10 Mei 2013

Agama sebagai Komoditas

Apa akibat dari tertukarnya hal yang seharusnya berada di ranah privat menjadi ranah publik?  Banyak, dan salah satunya adalah kerancuan tingkah laku.

Infotainment dapat dijadikan barometer seberapa jauh orang senang mengeksplorasi kehidupan pribadi yang dipoles sedemikian rupa sehingga menjadi konsumsi publik.  Baik yang dieksplorasi maupun yang menonton sama-sama merasa mendapat manfaat dan justru mendorong untuk kian intens mengaduk dan mengolah sedemikian rupa ranah privat tersebut. Ada barter ekonomi yang dilakukan.





Hobi menyiarkan sesuatu yang privat tidak hanya menghinggapi orang-orang dari komunitas sekuler, namun merambah ke dunia religius.  Kehidupan para pemuka agama kini sering menghiasi layar kaca.  Sehingga nyaris tidak ada perbedaan antara artis dengan Ustad atau kini juga menjadi Ustad yang Artis.

Fenomena yang demikian memunculkan label agama sebagai barang dagangan.  Walaupun ini bukan istilah baru melainkan sudah terjadi jauh sebelumnya, namun kesan ini kian marak.

Agama sebagai sesuatu privat sekaligus hubungan khusus antara umat secara personal dengan Tuhannya kini harus dipublikasikan sebagai suatu keharusan jika ingin selamat dan memperoleh simpati orang banyak.

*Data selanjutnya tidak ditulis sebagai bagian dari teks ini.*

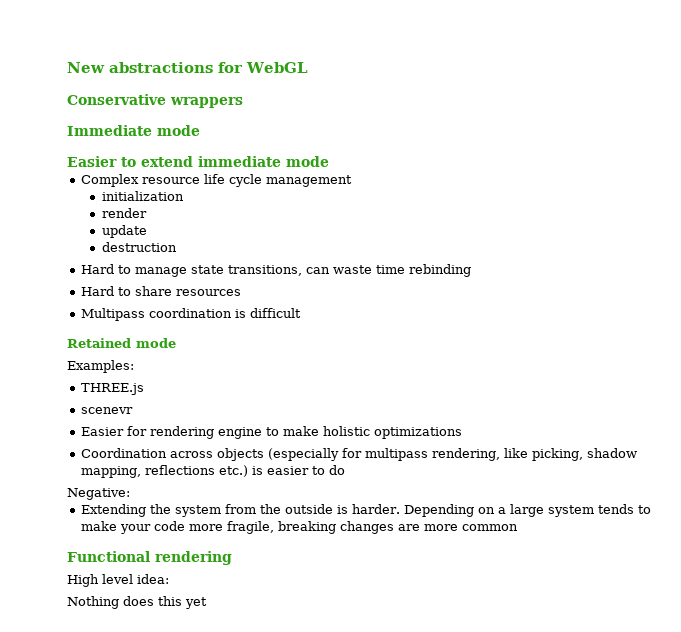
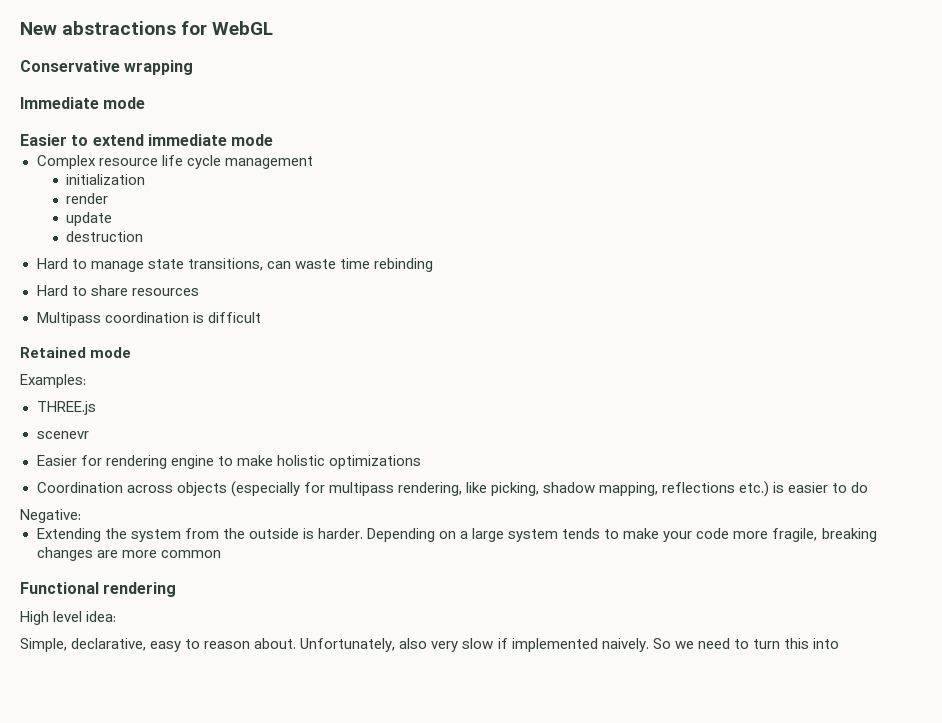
- Conservative wrappers
+ Conservative wrapping
- Nothing does this yet
+ Simple, declarative, easy to reason about. Unfortunately, also very slow if implemented naively. So we need to turn this into

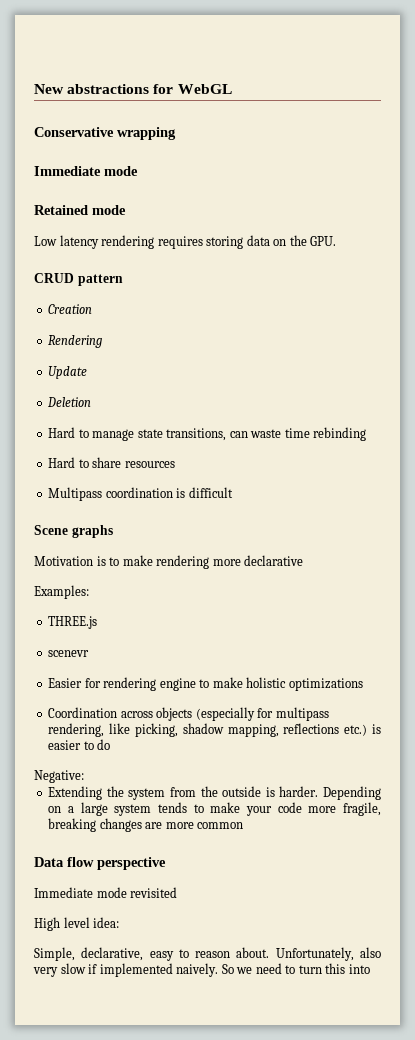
- Easier to extend immediate mode
- Complex resource life cycle management
- initialization
- render
- update
- destruction
+ Retained mode
+ Low latency rendering requires storing data on the GPU.
+ CRUD pattern
+ Creation
+ Rendering
+ Update
+ Deletion
- Retained mode
+ Scene graphs
+ Motivation is to make rendering more declarative
- Functional rendering
+ Data flow perspective
+ Immediate mode revisited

Bahkan selalu dijadikan alat untuk meraih dukungan umat dan juga ekonomi.

Agama di Indonesia yang mayoritas Islam berubah menjadi komoditas yang laku untuk dijual, baik oleh Ustad, televisi melalui tayangan maupun oleh Partai.

Sayangnya komodifikasi agama memang tidak akan membawa kebaikan bagi umat, karena hanya mendorong manusia untuk mereduksi pemahaman terhadap ayat-ayat yang seharusnya paripurna, setidaknya begitulah menurut pendapat saya.  

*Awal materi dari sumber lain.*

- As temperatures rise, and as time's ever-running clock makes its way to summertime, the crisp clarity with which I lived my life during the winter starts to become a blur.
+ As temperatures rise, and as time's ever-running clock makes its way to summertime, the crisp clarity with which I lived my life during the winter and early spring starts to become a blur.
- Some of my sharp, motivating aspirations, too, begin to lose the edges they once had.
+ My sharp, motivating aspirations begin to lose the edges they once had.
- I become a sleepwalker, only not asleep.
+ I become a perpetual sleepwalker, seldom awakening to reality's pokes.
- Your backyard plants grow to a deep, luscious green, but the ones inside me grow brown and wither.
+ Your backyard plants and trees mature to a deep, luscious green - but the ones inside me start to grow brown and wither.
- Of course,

Saat ini sudah berapa banyak korban berjatuhan akibat komodifikasi Islam.  Islam memang ampuh dijadikan alat penarik massa.  Namun sayang tidak diikuti oleh pemahaman yang baik dan benar oleh para pemimpin dan pengikutnya.

Tidak heran jika banyak petinggi agama dan petinggi partai agama yang tersandung akibatnya tidak sinkronnya antara jargon serba agama yang diteriakkan dengan tingkah laku pribadi karena memang agama ditarik paksa hanya sebagai barang jualan dan bukan sebagai barometer diri.

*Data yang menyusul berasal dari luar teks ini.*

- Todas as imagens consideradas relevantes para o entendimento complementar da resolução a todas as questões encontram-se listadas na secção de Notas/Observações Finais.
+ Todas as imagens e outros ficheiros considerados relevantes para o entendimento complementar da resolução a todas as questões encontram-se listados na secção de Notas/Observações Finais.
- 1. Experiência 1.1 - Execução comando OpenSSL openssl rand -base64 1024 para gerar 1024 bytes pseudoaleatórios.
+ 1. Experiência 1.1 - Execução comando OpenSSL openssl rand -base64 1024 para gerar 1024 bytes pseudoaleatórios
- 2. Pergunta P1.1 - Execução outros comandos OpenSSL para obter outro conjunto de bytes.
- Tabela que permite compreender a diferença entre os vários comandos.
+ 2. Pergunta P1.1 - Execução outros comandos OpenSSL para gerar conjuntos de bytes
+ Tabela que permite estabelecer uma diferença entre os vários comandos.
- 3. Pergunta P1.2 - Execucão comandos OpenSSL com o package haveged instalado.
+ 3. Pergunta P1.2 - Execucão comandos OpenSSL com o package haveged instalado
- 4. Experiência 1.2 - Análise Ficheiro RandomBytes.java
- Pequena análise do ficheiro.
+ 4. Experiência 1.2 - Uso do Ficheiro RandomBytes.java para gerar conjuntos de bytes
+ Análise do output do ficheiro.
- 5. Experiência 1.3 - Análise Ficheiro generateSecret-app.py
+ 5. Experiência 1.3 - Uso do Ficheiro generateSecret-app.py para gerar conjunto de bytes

Celakanya celaan dan kritikan terhadap tingkah laku mereka dianggap sebagai serangan terhadap agama.  Para tokoh dan pengikutnya tampak tidak memahami konsekuensi jika melabeli diri dengan hal-hal yang agamis maka seyogyanya segala perbuatan juga harus sesuai. 

Tidak hanya laku sebagai komoditas, bahkan agama juga sering dijadikan alasan untuk bertindak atas nama Tuhan.  Kesalehan personal yang seharusnya privat kini menjadi keharusan untuk ditunjukkan kepada publik dan dijadikan sebagai tolok ukur melebihi kesalehan sosial yang seharusnya juga menjadi dasar  hubungan antar umat manusia.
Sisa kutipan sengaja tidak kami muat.